CollectorsCloud Collectors Administration Guide

Table of Contents

Prerequisites to Configure the SentinelOne Alerts Cloud Collector

Complete the following prerequisites to configure the SentinelOne Alerts Cloud Collector:

  • Obtain the API Base URL for SentinelOne.

    Obtain the API Base URL of SentinelOne by accessing the SentintelOne management console. For example: https://<tenant-name>.sentinelone.net. The API base URL helps in endpoint identification, routing of API calls, authentication and security, and configuration of applications that communicate with the SentinelOne APIs.

  • Obtain the API token.

    You can create an API token by creating a service user on the SentintelOne management console.

  • Obtain the Site IDs.

    Within the SentinelOne management console, Site IDs are unique identifiers assigned to individual sites.
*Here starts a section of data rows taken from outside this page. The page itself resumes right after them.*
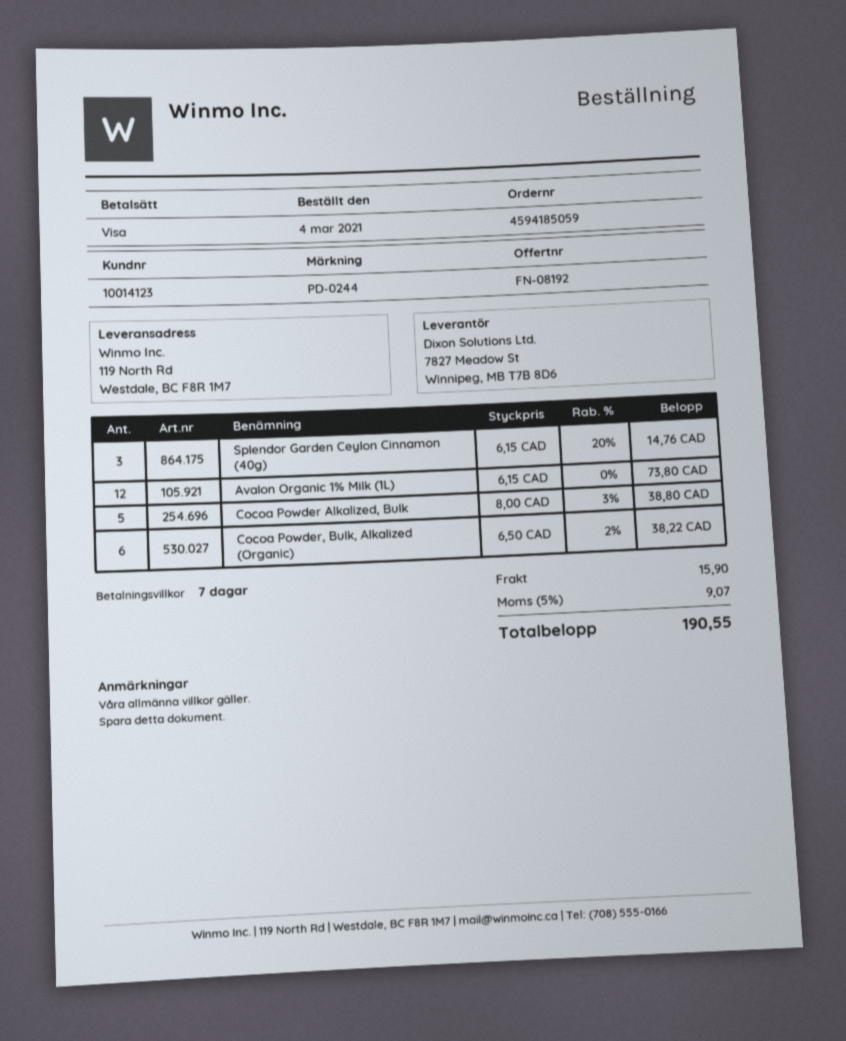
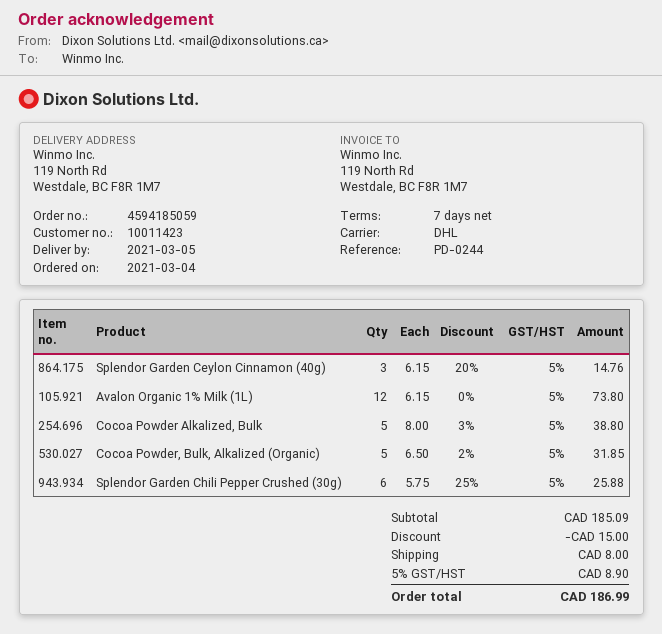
customer number: 10014123 -> 10011423
Cocoa Powder, Bulk, Alkalized (Organic): 6 x 6.50 - 2% = 38.22 -> 5 x 6.50 - 2% = 31.85
Splendor Garden Chili Pepper Crushed (30g): none -> 6 x 5.75 - 25% = 25.88
discount: none -> 15.00
shipping: 15.90 -> 8.00
tax: 5% = 9.07 -> 5% = 8.90
total: 190.55 -> 186.99

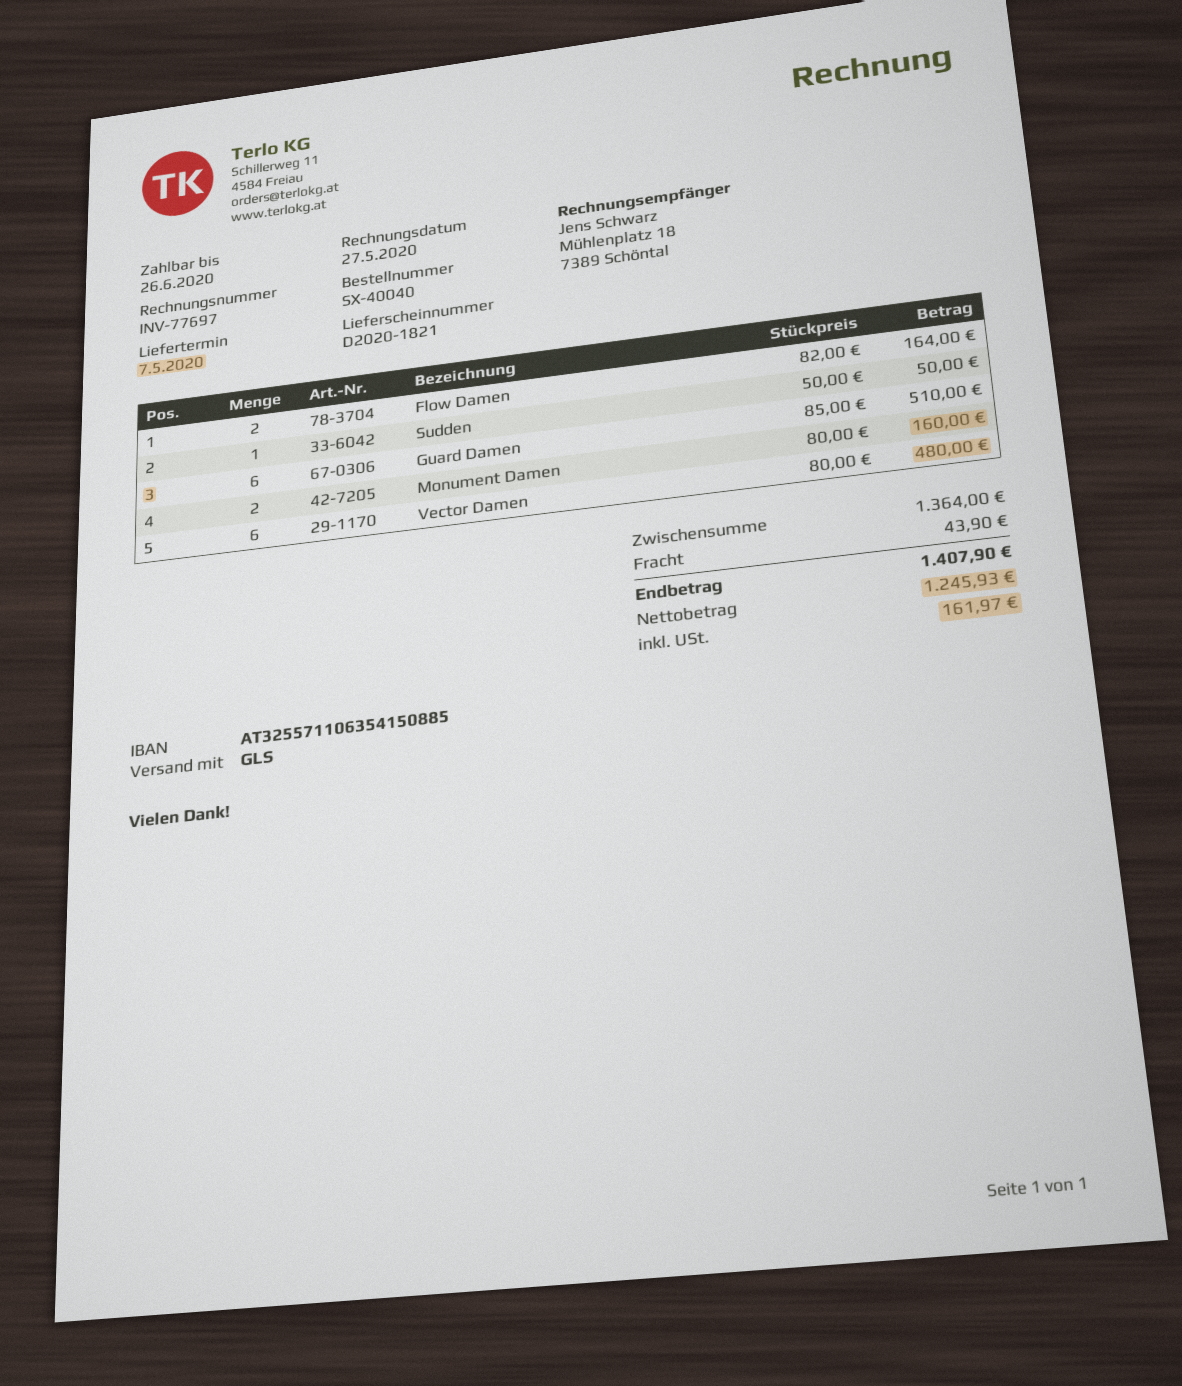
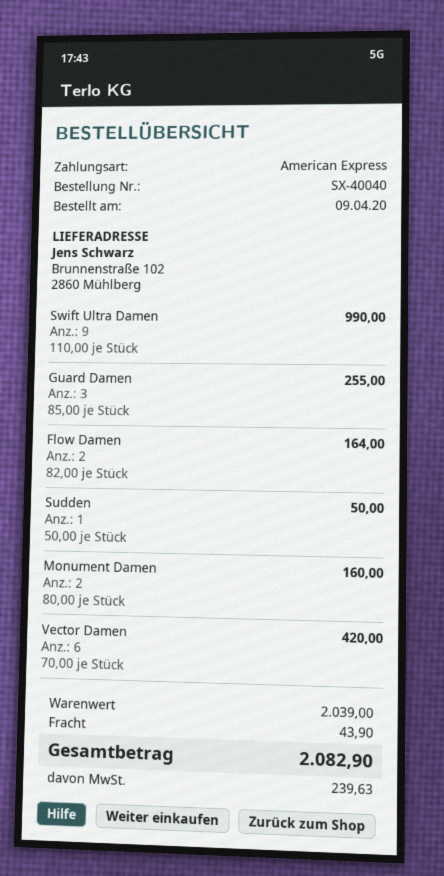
Guard Damen: 6 x 85.00 = 510.00 -> 3 x 85.00 = 255.00
Vector Damen: 6 x 80.00 = 480.00 -> 6 x 70.00 = 420.00
Swift Ultra Damen: none -> 9 x 110.00 = 990.00
subtotal: 1364.00 -> 2039.00
tax: 161.97 -> 239.63
total: 1407.90 -> 2082.90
The Site IDs help to organize and manage different groups of endpoints for applying policies, monitoring activities, and controlling security settings across multiple sites.

    On the SentinelOne management console, navigate to Settings > SITES > Click the site for which you want to obtain the Site ID from the list of sites > Click SITE INFO.

    SITE_ID_2.png

Obtain the API Token for Service Users

If you want to customize the API token validity and set the expiration date, use the service user token.

To obtain the API token for service users:

  1. Log in to the SentinelOne Management Console as an administrator.

  2. Navigate to Settings > Users.

  3. Click Service Users.

  4. Click Actions > Create New Service User.

    SentinelOne_console_1.png
  5. Enter the name and description for the new service user and select the Expiration Date.

    SentinelOne_console_2.png
  6. In the Select Scope of Access section, select the account or site for which you want to get the data. Then select the role for the user. For example: Viewer.

    SentinelOne_console_4.png
  7. Click Create User.

    The API Token section displays an API Token represented by a string of letters and numbers.

    SentinelOne_console_5.png
  8. Click Copy API Token.

    Record the API Token to further use this value while configuring the cloud collector.